Mi è capitato, anni fa, di interrompere dopo poche pagine la lettura di un libro di Dostoevskij. Non era la prima volta che succedeva, anche con Bradbury c’erano stati problemi simili.


   Erano pessimi libri? No (fidatevi, è impossibile mettere vicino a quei due nomi aggettivi negativi), assolutamente no. Il motivo semmai era opposto: l’improbabile coppia di scrittori russo-americana scriveva troppo bene. Anzi, no, di più: regalava pagine perfette. E allora, davanti alla perfezione, è consigliabile, se non farsi da parte, almeno centellinarne la fruizione. Per rispetto e per non veder crollare la propria autostima.


   Ecco, certe tavole di “Incubi”, opera prima di Michele Penco, possono produrre effetti simili: si sfogliano le pagine, ci si sofferma in silenzio sui ricami dell'autore e si chiude il fumetto. 


   Un’esagerazione? Guardatevi questa pagina, leggetevi l’introduzione al volume di Gipi (“… La prima volta che vidi un suo disegno dal vero - era la prima volta che ci provava ed erano delle colline lucchesi - pensai di ammazzarlo. Lo pensai davvero: assassinarlo e fare una buca con una pala e metterlo nella buca. Chi lo avrebbe trovato? Lo pensai davvero. L’invidia, per un disegnatore, è una bestia terribile...”) e capirete di cosa sto parlando.


   Penco è talento puro, grazia e poesia color china. E coraggio. Perchè la scelta di raccontare per immagini gli orrori di Lovecraft, di inciderne sulla carta le atmosfere e inquietudini, richiede consapevolezza dei propri mezzi, un pizzico di incoscienza e tanto coraggio. 


   L'autore toscano propone quattro storie, due ispirate all’immaginario dello scrittore americano, e due, altrettanto spaventose, in cui trovano spazio alcune idee-paure dello stesso autore.
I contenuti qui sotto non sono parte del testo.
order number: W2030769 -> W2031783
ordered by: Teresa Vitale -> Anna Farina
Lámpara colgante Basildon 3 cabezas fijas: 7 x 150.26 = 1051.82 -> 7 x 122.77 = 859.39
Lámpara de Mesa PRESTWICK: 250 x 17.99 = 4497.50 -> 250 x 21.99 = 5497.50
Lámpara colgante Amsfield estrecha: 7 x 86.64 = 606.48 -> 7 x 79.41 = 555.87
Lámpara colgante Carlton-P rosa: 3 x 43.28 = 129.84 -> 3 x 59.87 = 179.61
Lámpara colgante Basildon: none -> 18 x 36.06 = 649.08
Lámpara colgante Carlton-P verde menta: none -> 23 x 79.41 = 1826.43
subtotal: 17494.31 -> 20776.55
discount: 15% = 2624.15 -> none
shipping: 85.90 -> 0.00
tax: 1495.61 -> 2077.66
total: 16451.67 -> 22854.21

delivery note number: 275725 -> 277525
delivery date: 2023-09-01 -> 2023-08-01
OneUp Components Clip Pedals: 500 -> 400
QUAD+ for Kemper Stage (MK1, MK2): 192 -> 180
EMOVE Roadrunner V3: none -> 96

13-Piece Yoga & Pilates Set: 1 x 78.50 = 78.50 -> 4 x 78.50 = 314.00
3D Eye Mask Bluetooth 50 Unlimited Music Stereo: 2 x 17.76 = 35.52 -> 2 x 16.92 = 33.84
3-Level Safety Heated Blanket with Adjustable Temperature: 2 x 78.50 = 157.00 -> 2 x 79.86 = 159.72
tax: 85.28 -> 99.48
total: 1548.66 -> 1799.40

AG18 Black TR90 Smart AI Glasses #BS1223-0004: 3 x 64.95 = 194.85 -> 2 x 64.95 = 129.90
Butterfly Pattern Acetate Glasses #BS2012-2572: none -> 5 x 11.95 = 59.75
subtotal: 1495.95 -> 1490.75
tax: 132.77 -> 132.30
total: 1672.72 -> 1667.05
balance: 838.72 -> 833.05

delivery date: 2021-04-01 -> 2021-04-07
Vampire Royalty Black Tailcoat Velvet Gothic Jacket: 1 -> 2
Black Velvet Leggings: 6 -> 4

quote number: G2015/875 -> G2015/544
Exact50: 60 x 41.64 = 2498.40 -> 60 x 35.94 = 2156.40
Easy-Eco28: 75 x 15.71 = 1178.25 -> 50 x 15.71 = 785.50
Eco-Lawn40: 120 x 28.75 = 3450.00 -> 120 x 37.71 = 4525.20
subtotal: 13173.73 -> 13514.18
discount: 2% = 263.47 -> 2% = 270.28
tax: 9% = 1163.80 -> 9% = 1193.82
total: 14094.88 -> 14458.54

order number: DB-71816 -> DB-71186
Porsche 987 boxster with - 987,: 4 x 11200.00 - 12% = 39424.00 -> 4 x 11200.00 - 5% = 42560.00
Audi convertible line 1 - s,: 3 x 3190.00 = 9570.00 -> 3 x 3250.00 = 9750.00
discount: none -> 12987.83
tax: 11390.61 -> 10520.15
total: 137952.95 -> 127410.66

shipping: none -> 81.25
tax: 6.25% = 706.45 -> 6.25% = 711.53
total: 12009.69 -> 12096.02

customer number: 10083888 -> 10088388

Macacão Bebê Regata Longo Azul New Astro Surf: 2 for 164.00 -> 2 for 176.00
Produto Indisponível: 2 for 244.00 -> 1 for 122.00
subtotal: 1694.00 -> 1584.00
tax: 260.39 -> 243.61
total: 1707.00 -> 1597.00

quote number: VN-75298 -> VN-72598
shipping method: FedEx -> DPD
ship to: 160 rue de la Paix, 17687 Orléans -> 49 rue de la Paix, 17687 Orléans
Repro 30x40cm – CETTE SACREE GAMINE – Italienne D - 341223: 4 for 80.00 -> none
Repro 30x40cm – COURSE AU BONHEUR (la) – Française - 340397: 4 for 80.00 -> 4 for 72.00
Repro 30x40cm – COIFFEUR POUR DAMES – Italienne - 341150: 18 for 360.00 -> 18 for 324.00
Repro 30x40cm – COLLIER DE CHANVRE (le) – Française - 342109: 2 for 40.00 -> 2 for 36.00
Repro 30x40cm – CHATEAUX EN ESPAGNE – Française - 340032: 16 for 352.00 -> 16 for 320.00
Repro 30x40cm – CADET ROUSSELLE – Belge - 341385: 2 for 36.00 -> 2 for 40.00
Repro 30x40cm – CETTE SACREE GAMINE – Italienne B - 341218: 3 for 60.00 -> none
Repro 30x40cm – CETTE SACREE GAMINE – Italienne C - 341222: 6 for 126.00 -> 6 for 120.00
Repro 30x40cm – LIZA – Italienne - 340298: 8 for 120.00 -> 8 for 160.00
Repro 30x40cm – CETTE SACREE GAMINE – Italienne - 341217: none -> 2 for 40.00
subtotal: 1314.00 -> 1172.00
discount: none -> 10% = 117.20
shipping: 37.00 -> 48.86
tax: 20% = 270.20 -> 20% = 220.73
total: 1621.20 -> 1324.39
   I protagonisti di queste escursioni nel terrore sono pittori contagiati dalla follia creativa della loro arte (“L’autoritratto”), viaggiatori sperduti in paesini sul mare abitati da ombre e sussurri (“La città sull’Oceano”), artisti fenomenali la cui fantasia è sorprendentemente legata a una realtà che deve rimanere segreta (“Il modello”) e uomini svaniti nel nulla dopo peregrinazioni (reali?) in luoghi sulla linea di confine tra il sogno e l’incubo, la ragione e la follia.


   Storie che ricreano mondi difficili anche solo da concepire, atmosfere striscianti e creature senza tempo.


   Un esordio notevole che colpisce nel segno: se già all’inizio della seconda storia, dopo poco più di una decina di tavole, chi sta scrivendo questa recensione ha preferito accendere un’altra luce in casa, oltre a quella dell’abatjour, questo significa che gli “Incubi” di Penco hanno senza dubbio fatto il loro dovere.